This article appeared in the Western Recorder (westernrecorder.org), newsjournal of the Kentucky Baptist Convention. Myriah Snyder is assistant editor for the Western Recorder.
Tenn. pastor preaches through
the Bible in one night
By David Dawson
EASTANALLEE, Tenn. (Baptist and Reflector) -- Instead of ringing in the new year, Tony Crisp was bringing the Word of God.
All 66 chapters of the Bible. In one night.
Crisp, the lead pastor of Eastanallee Baptist Church, led a five-hour service on New Year's Eve in which he guided attendees down the "Crimson River of Redemption" -- from Genesis to Revelation -- in a brisk, but detailed, journey through the Scriptures. Crisp used a systematic method of preaching that he used several times in the past while leading similar sessions and seminars.

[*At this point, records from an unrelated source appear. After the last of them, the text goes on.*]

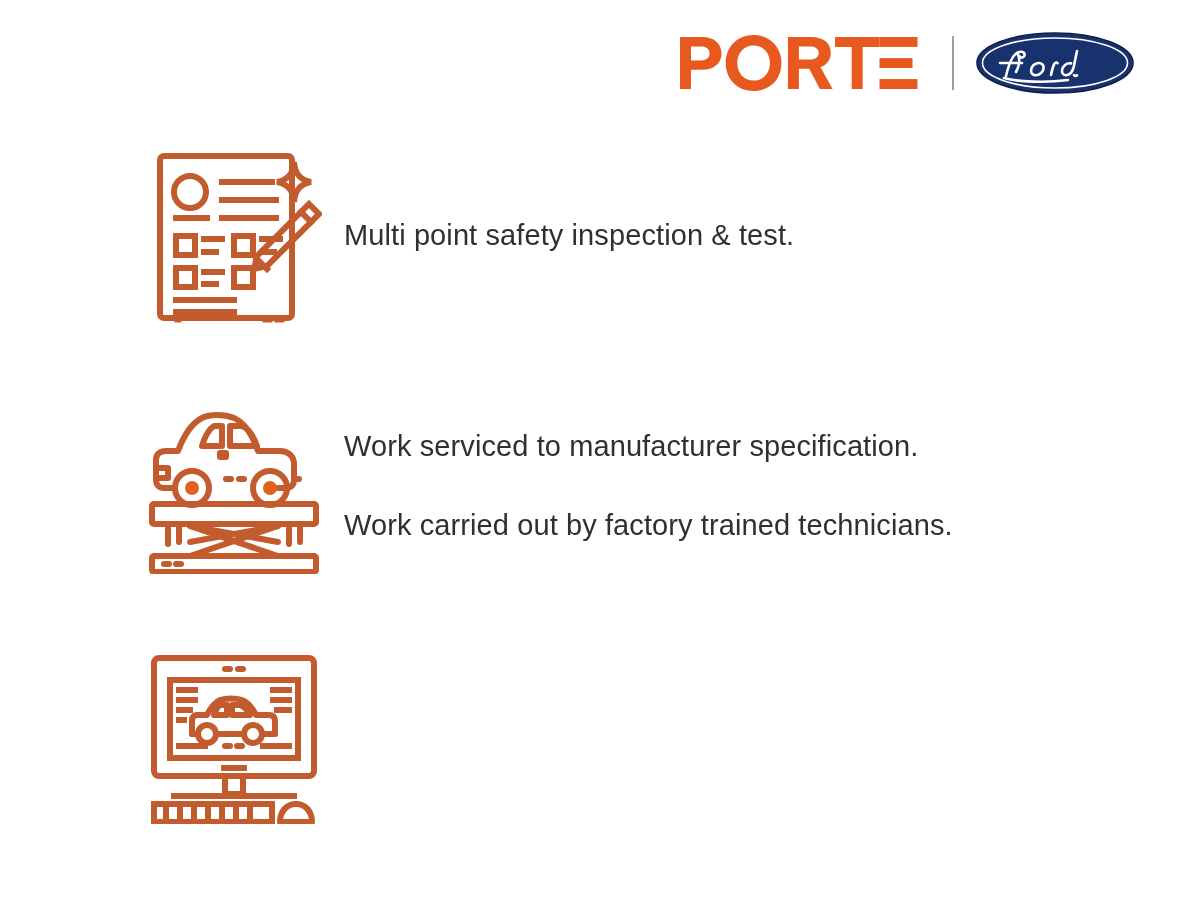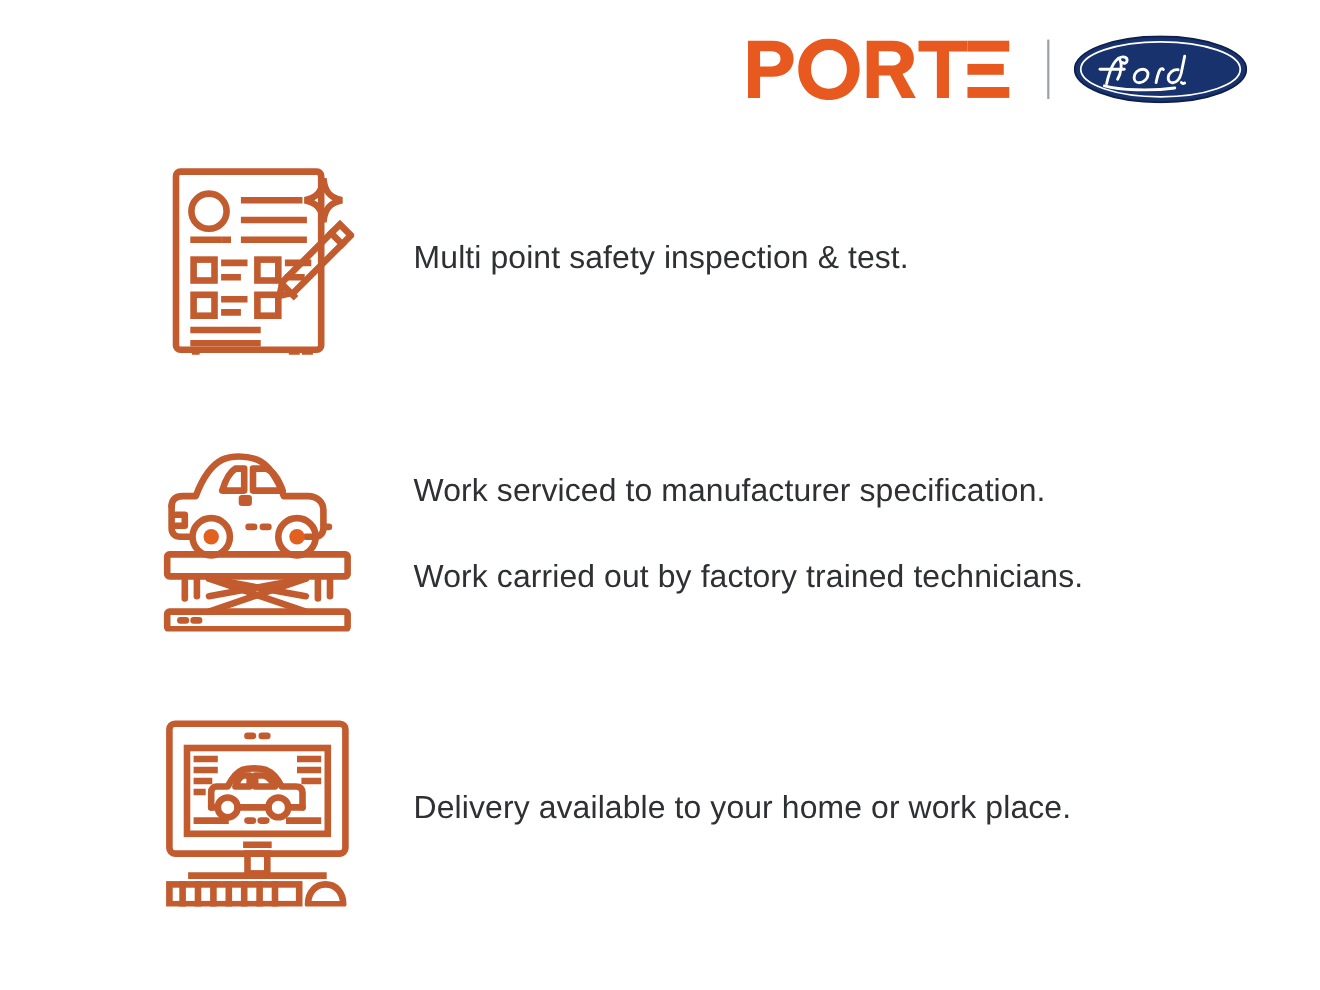--- a/index.html
+++ b/index.html
@@ -47,21 +47,20 @@
     position: absolute;
     left: 146px;
     top: 146px;
     width: 1000px;
   }
   .feature-row {
     display: flex;
     align-items: center;
     height: 180px;
     margin-bottom: 70px;
-    gap: 32px;
   }
   .feature-row:last-child { margin-bottom: 0; }
 
   .feature-icon {
     width: 176px;
     flex: none;
     display: flex;
     align-items: center;
     justify-content: flex-start;
   }
@@ -279,18 +278,15 @@
           <path d="M48 156v18"></path>
           <path d="M62 156v18"></path>
           <path d="M76 156v18"></path>
           <path d="M90 156v18"></path>
           <path d="M104 156v18"></path>
 
           <path d="M134 174c0-11 7-18 16-18s16 7 16 18z" stroke-linejoin="round"></path>
         </g>
       </svg>
     </div>
-    <div class="feature-text">
-      <span class="line">Delivery available to your home or work place.</span>
-    </div>
   </div>
 
 </div>
 
 </body></html>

"In the five hours, I take people on a panoramic journey through the Bible," Crisp said, "and I build the entire Bible, in a historical network, over the 6,000 years of biblical history. Then, I come back and start again at the Garden of Eden and I go all the way through the Book of Revelation."
Crisp said several hundred attendees were at the service, which included only one 15-minute break.
"People were free to come and go as they pleased," he said, "but I'd say that only about 5 percent of the people left during the night."
The service was intentionally designated for New Year's Eve in order to set the tone for the coming year, Crisp said.
"This year, 2018, is going to be The Year of the Bible at Eastanallee Church," he said, "and I wanted to kick the year off in Bible study, teaching the people to study the Word of God in a manner in which they could have a handle on it."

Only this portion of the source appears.